18. Amaze project aims to take 3D printing ‘into metal age’
Just to be clear, 3D printing in metal has been around for a while. That being said, aerospace is probably an ideal industry for application due to the high value associated with weight reduction and the low volumes of items produced. I find the 3D printed bearing a bit questionable, however: bearings with the slightest texture (vs. high polish) quickly self-destruct.
“The European Space Agency has unveiled plans to “take 3D printing into the metal age” by building parts for jets, spacecraft and fusion projects. The Amaze project brings together 28 institutions to develop new metal components which are lighter, stronger and cheaper than conventional parts.”
19. Brain Implants Near Milestone
You sometimes have to wonder if there is a point where too much regulation does more harm than good, especially in emerging technologies in the medical area. I’m not suggesting that doctors be allowed to install brain implants without significant checks and balances, however, the amount of suffering which may have been relieved with more timely approval is likely immense.
“The product Steve Archer started work on 14 years ago is just about to hit the market — he hopes. The NeuroPace RNS is the first implant to listen to brain waves and autonomously decide when to apply a therapy to prevent an epileptic seizure. It was developed by a company with a staff of less than 90 people, only about 30 on the core electronic, mechanical, and software engineering teams.”

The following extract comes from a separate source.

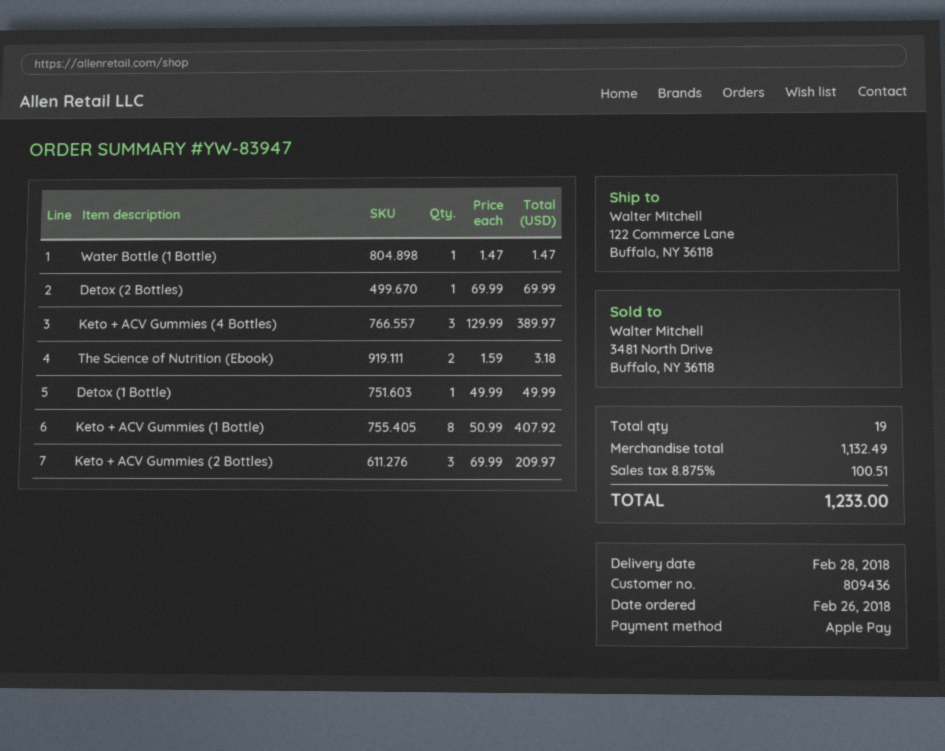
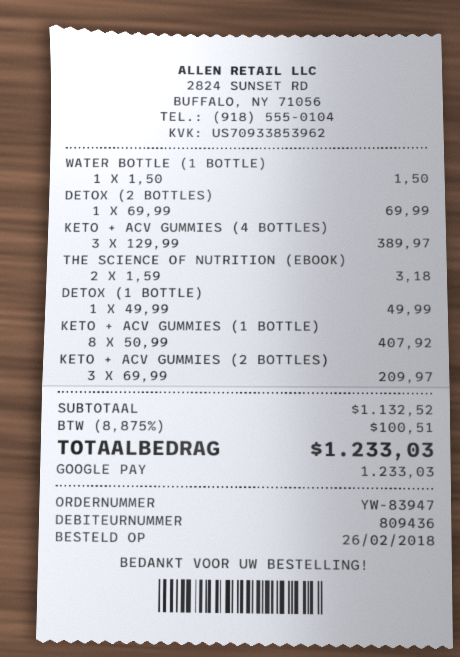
payment method: Apple Pay -> Google Pay
Water Bottle (1 Bottle): 1 x 1.47 = 1.47 -> 1 x 1.50 = 1.50
subtotal: 1132.49 -> 1132.52
total: 1233.00 -> 1233.03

20. New EU rules to curb transfer of data to US after Edward Snowden revelations
The headline and most of the article certainly sounds reassuring, however, farther on we find that, in fact, these laws do not actually apply to “security agencies” which is, pretty much the point. So you can bluster all you want but if the law don’t actually apply to the people doing the spying, it isn’t going to change anything.
“New European rules aimed at curbing questionable transfers of data from EU countries to the US are being finalised in Brussels in the first concrete reaction to the Edward Snowden disclosures on US and British mass surveillance of digital communications. Regulations on European data protection standards are expected to pass the European parliament committee stage on Monday after the various political groupings agreed on a new compromise draft following two years of gridlock on the issue.”